■ WHAT IS REQUIRED: Pull every line containing "none" from the listing.

■ DATA EXCERPTS:
++++
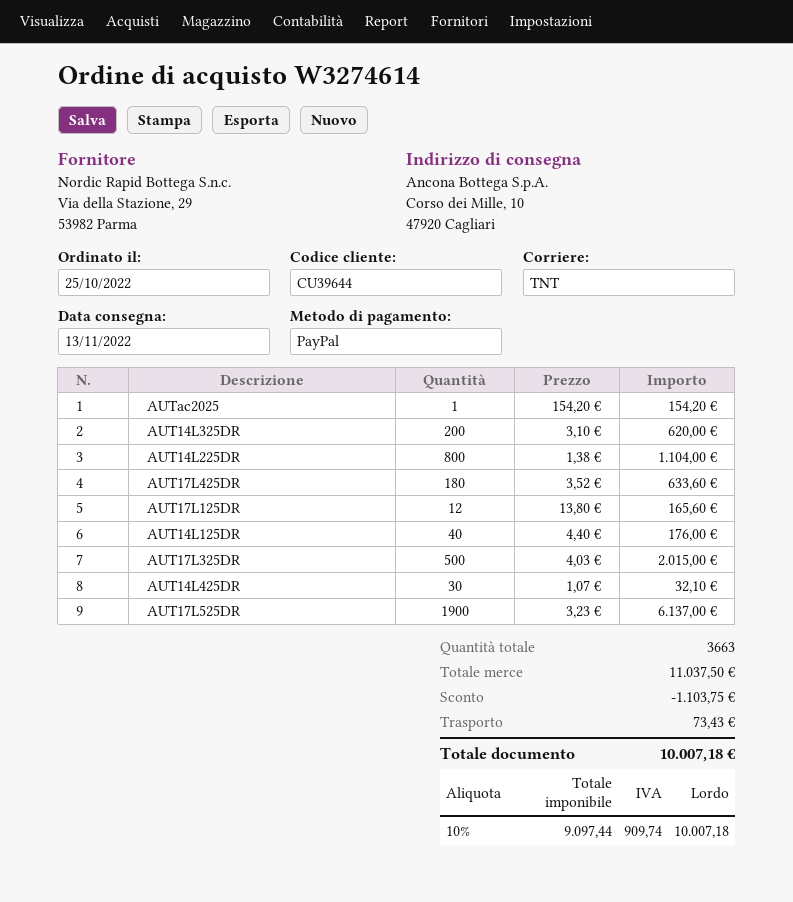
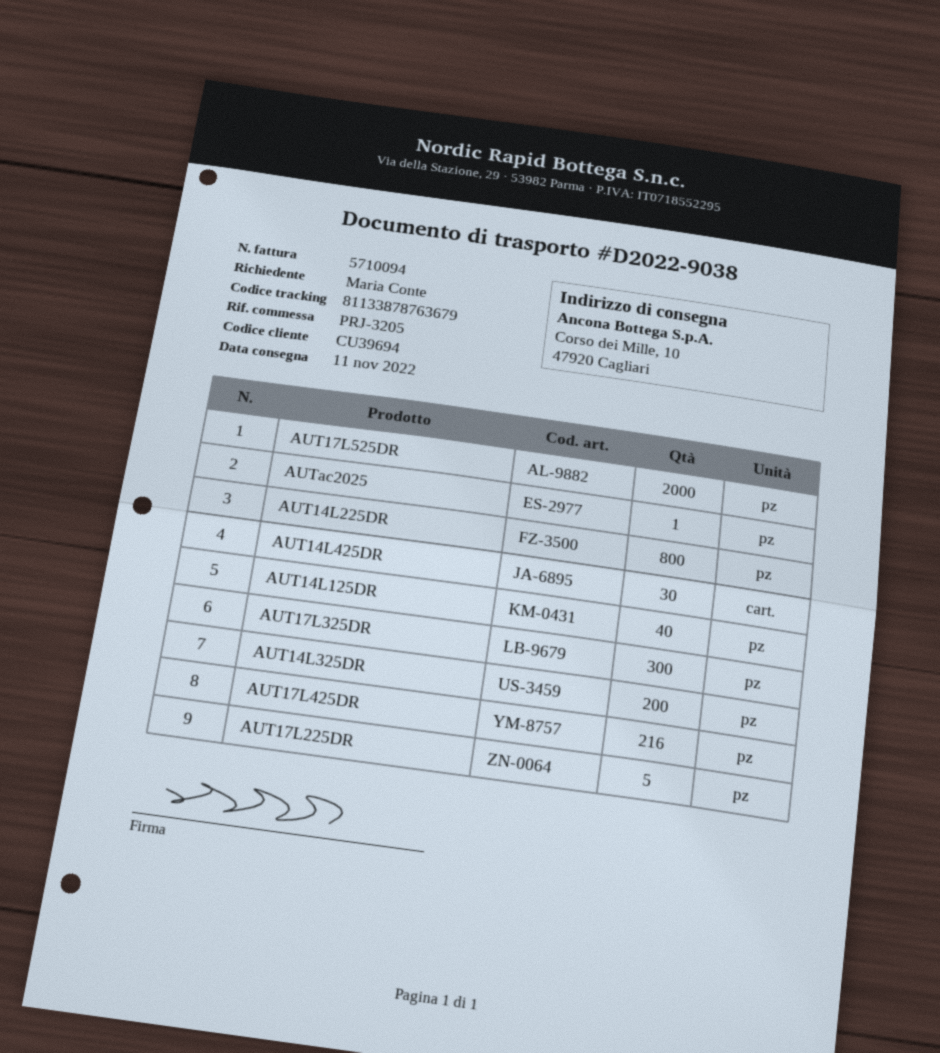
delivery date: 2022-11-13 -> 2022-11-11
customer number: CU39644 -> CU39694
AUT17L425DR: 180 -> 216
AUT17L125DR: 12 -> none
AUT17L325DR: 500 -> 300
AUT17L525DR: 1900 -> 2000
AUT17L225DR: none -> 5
++++
■ EXERCISE RESPONSE:
AUT17L125DR: 12 -> none
AUT17L225DR: none -> 5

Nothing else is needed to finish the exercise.